Kalkun Bulan November
Kau tak banyak bicara, tanganmu tetap memotong wortel, mencincang bawang
untuk kalkun berselimut garam dan Mustard.
Kenapa kau ada?
Tiap waktu, kau kerap menolak ajakan berbagi taksi, sampai makan malam siapapun.
Kau lebih memilih di rumah, memasak kalkun, membuat jamuan untuk kesendirian.
Seorang kaukasia pernah memberimu sebotol anggur, menemanimu makan, mendengarkan apa yang kau tak ingin semua orang dengar; Iya, dia bersikap sebagai lelaki baik-baik.
Kalian seperti teman juga musuh; saling jarak, pula canggung dekat. Namun kau ingin bersamanya malam ini, pada malam berikutnya.
Kenapa malam ini harus ada?
Sama halnya kalkun penuh di tangan, kau kubur dirimu terlalu lama dalam sunyi, abai pada ihwal menemukan lelaki untuk mengisimu sekali lagi.

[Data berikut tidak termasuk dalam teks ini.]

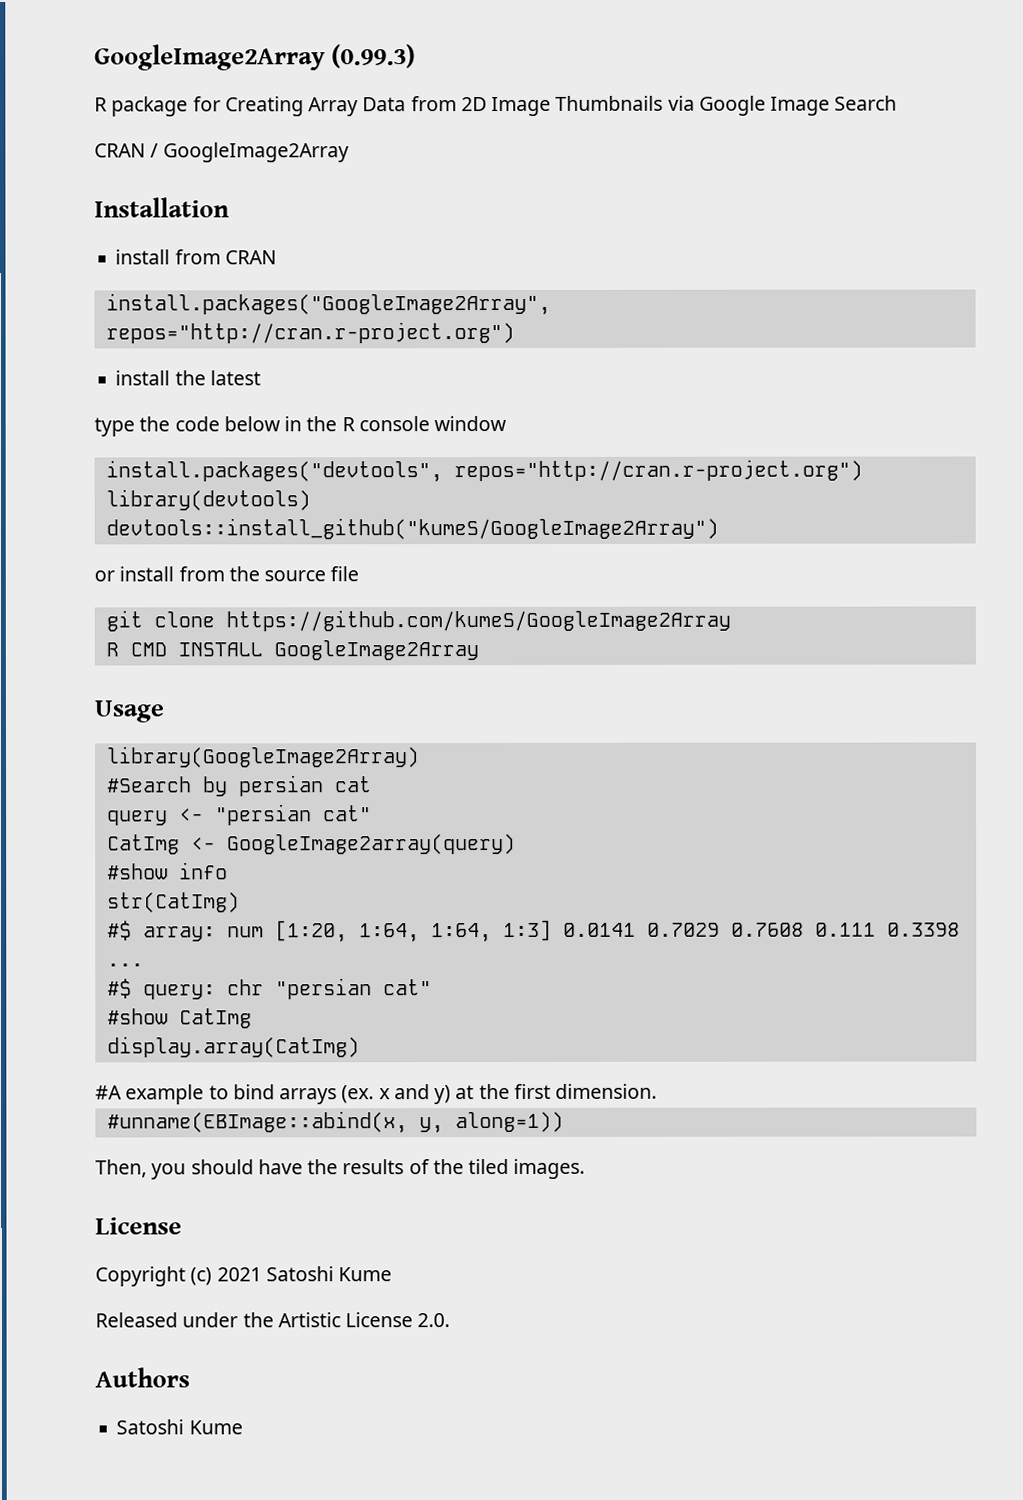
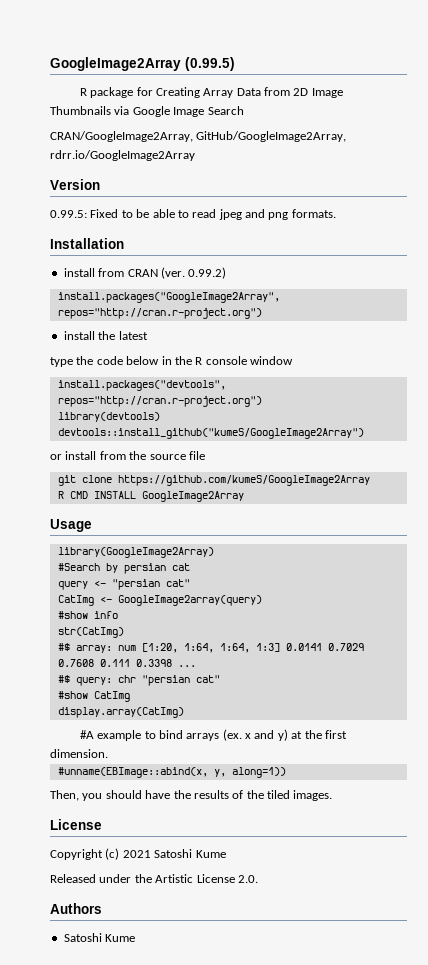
[94,44,417,71] GoogleImage2Array (0.99.3) -> [50,57,235,71] GoogleImage2Array (0.99.5)
[94,142,349,163] CRAN / GoogleImage2Array -> [50,131,347,142] [50,150,195,161] [50,179,100,190] [50,209,336,220] CRAN/GoogleImage2Array, GitHub/GoogleImage2Array, rdrr.io/GoogleImage2Array // Version // 0.99.5: Fixed to be able to read jpeg and png formats.
(277, 257) none -> [160,267,227,279] (ver. 0.99.2)

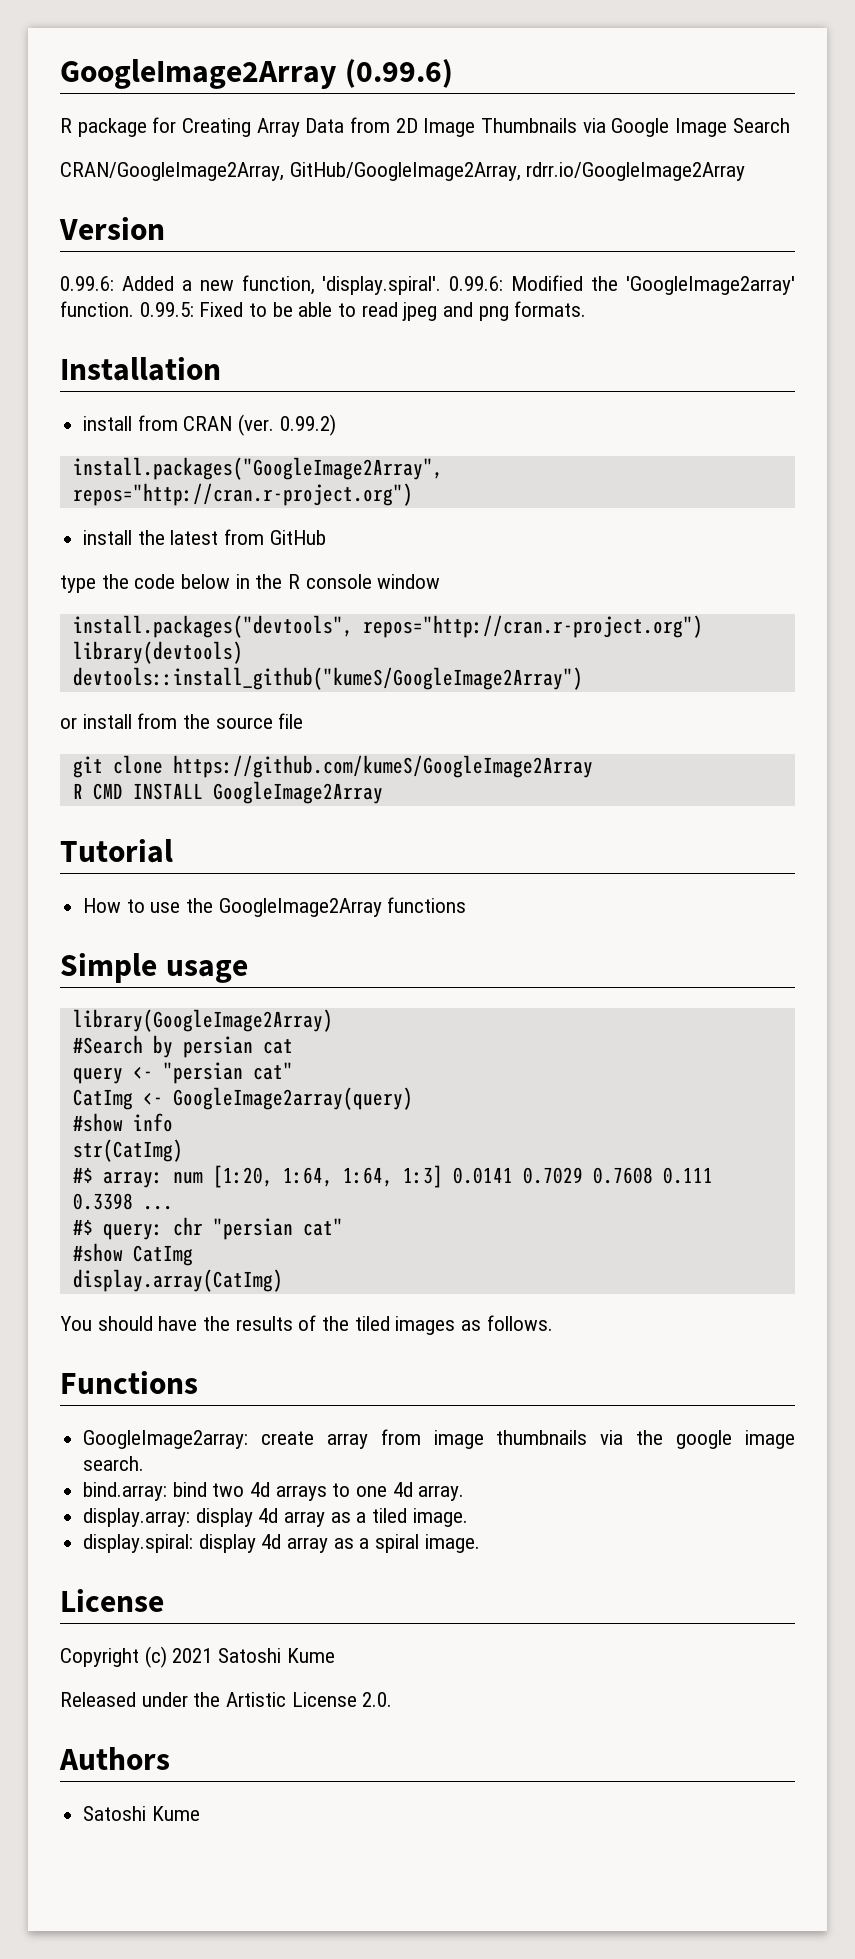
[50,57,235,71] GoogleImage2Array (0.99.5) -> [60,59,453,89] GoogleImage2Array (0.99.6)
(100, 184) none -> [60,275,796,295] [60,301,134,317] 0.99.6: Added a new function, 'display.spiral'. 0.99.6: Modified the 'GoogleImage2array' function.
(148, 335) none -> [224,529,326,545] from GitHub
[50,519,92,532] Usage -> [60,839,173,863] [83,897,467,917] [60,953,248,983] Tutorial // How to use the GoogleImage2Array functions // Simple usage
[79,729,347,741] [50,749,108,758] [57,767,286,778] [50,790,103,801] #A example to bind arrays (ex. x and y) at the first dimension. // #unname(EBImage::abind(x, y, along=1)) // Then, you -> [60,1316,92,1331] You
[293,790,333,801] images. -> [395,1315,553,1335] [60,1371,198,1394] [83,1429,795,1449] [83,1456,145,1471] [83,1482,465,1501] [83,1508,468,1527] [83,1534,480,1553] images as follows. // Functions // GoogleImage2array: create array from image thumbnails via the google image search. // bind.array: bind two 4d arrays to one 4d array. // display.array: display 4d array as a tiled image. // display.spiral: display 4d array as a spiral image.

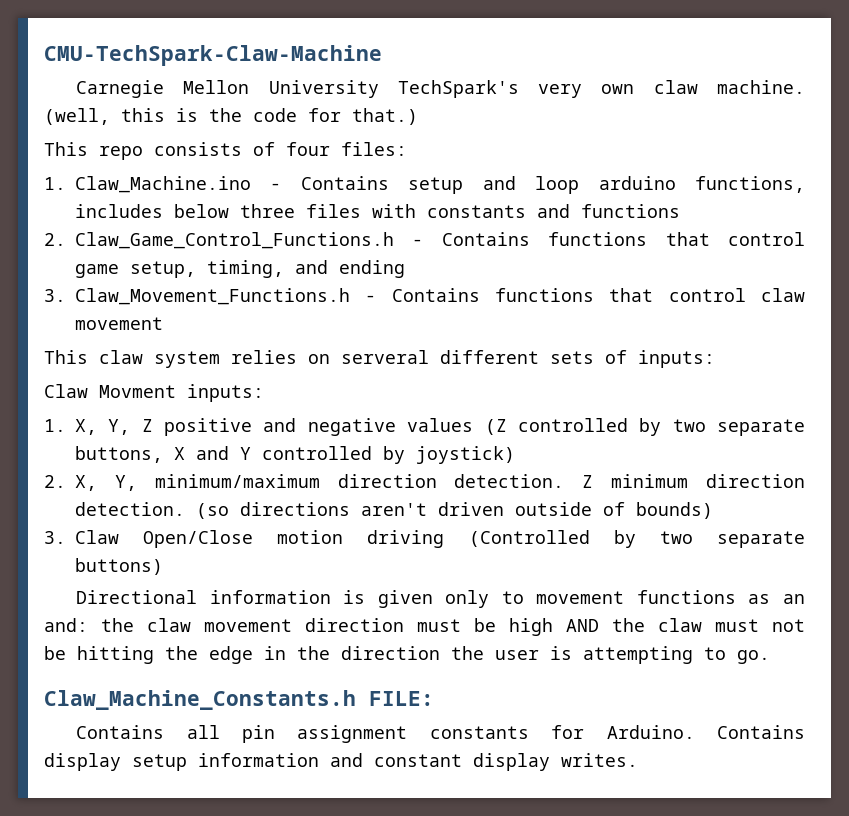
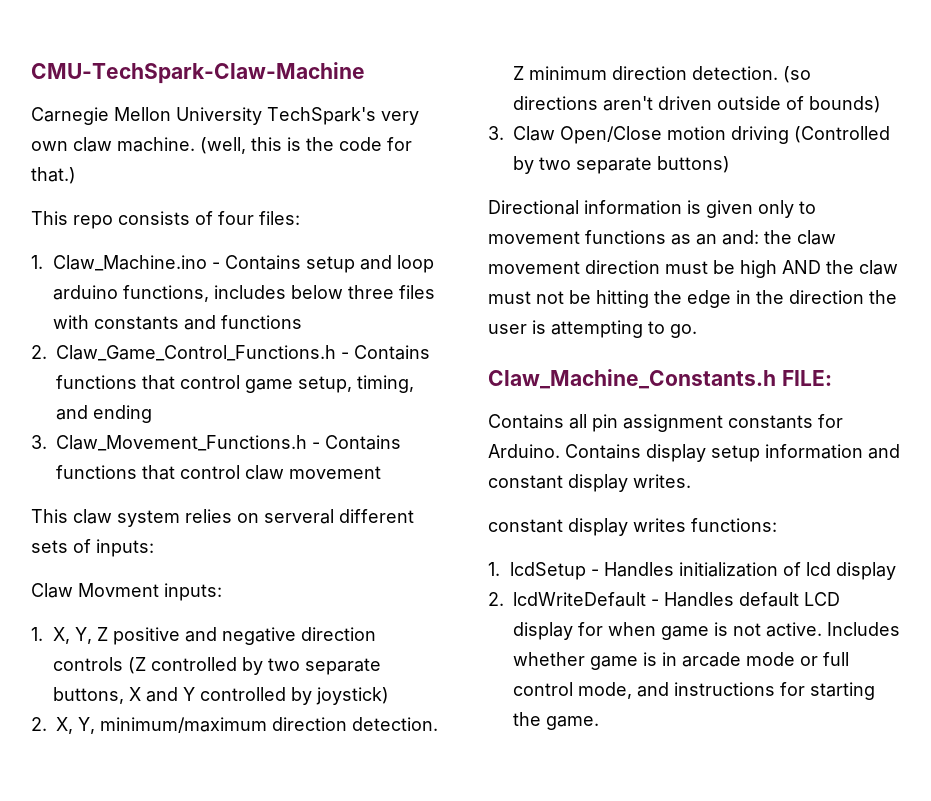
[407,418,474,432] values -> [301,627,377,641] [53,657,124,671] direction controls
(638, 760) none -> [488,518,777,536] [488,562,897,580] [488,592,840,607] [513,622,900,640] [513,652,849,670] [513,682,875,700] [513,712,599,730] // constant display writes functions: // 1. lcdSetup - Handles initialization of lcd display // 2. lcdWriteDefault - Handles default LCD display for when game is not active. Includes whether game is in arcade mode or full control mode, and instructions for starting the game.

Mengisi hari keluh dengan jam-jam terapi, juga botol Serotonin kosong di kamar mandi.
Kau ingin keluar, menjadi sembuh pula ceria. Kau cerita padanya kalau dirimu adalah yang baru. Meski kau masih tetap sama, pada matamu sendiri.
Lalu, kenapa kau datang?
Akulah api, untuk Kalkun juga tubuhmu.
Pangganglah, akan kau temukan bahagia, pada kaldu juga sayur matang.
Biar kunyalakan lilin di meja makan, untuk menyambut Ibu Bapa
Kau tak sendirian, tak akan sendirian.
Tapi aku sendirian.
Iya, kudengar kaukasia itu bunuh diri, napasnya terjebak pada daun gugur, pada mimpi orang-orang gagal.
Tapi bukankah meninggalkanmu bahagia juga cara ia bahagia?